Gerne möchten wir Ihnen unsere Gedanken für diese These mitteilen und verdeutlichen, weshalb jene Argumentationsführung allenfalls halbherzig niedergeschrieben worden ist.

Zunächst einmal bleibt die am Oberschenkel getragene Schusswaffe in gleichem Maße sichtbar wie an der Hüftkoppel. Jener kleine optische Unterschied führt durchaus nicht dazu, dass den Polizeibeamten und -beamtinnen eine Barriere in der Kommunikation mit dem Bürger geschaffen würde – entscheidend ist nach wie vor das vorbildliche, persönliche Auftreten der eingesetzten Kollegen*innen!

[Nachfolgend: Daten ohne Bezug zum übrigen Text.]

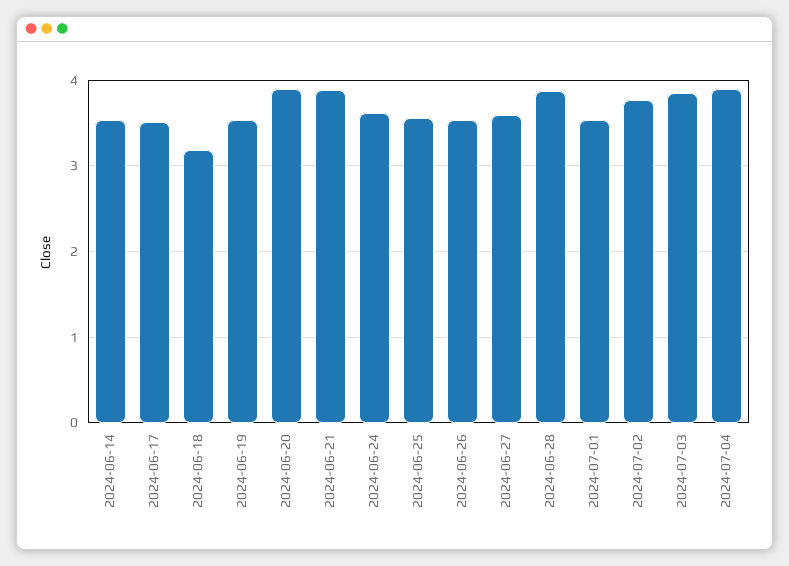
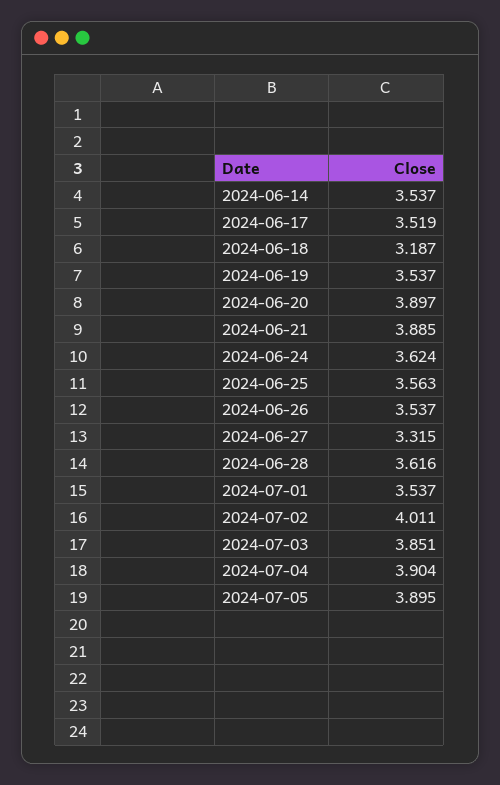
2024-06-27: 3.6 -> 3.315
2024-06-28: 3.9 -> 3.616
2024-07-02: 3.8 -> 4.011
2024-07-05: none -> 3.895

Darüber hinaus kann auch das Argument der Aus-und Fortbildungsintensität für die OSH keine Schlagkraft entfalten. Als alternatives Holster wurde bereits das sog. „Black-Hawk-Holster“ zugelassen, das sich nicht wie das OSH schlichtweg einige Zentimeter tiefer befindet und über die gleichgelagerte Ziehweise der Dienstwaffe, namentlich das schlichte Öffnen des Bügels, verfügt, sondern bei welchem eine gänzlich abgeänderte Finger-Kombination zur Öffnung der Sicherung erforderlich wird. Wenngleich somit das Argument untauglich bleibt, erweist sich das Black-Hawk-Holster zumindest aus einsatztaktischen Gründen als sinnvolle Alternative. 

Bezüglich der Beschädigung der inneren Fahrzeugeinrichtungen lässt sich deutlich feststellen, dass auch Polizeibeamte und -beamtinnen, die, aufgrund der zu engen Sitze für die Trageweise an der Hüfte, in unzumutbarer Schräglage im Funkstreifenwagen sitzen, in aller Regelmäßigkeit mit ihren Dienstwaffen bzw. deren Holstern für Kratzer und Deformierungen an der Mittelkonsole und den Fahrzeugtüren sowie an den Sitzoberflächen sorgen. Jene Beschädigungen sind schlicht unvermeidlich!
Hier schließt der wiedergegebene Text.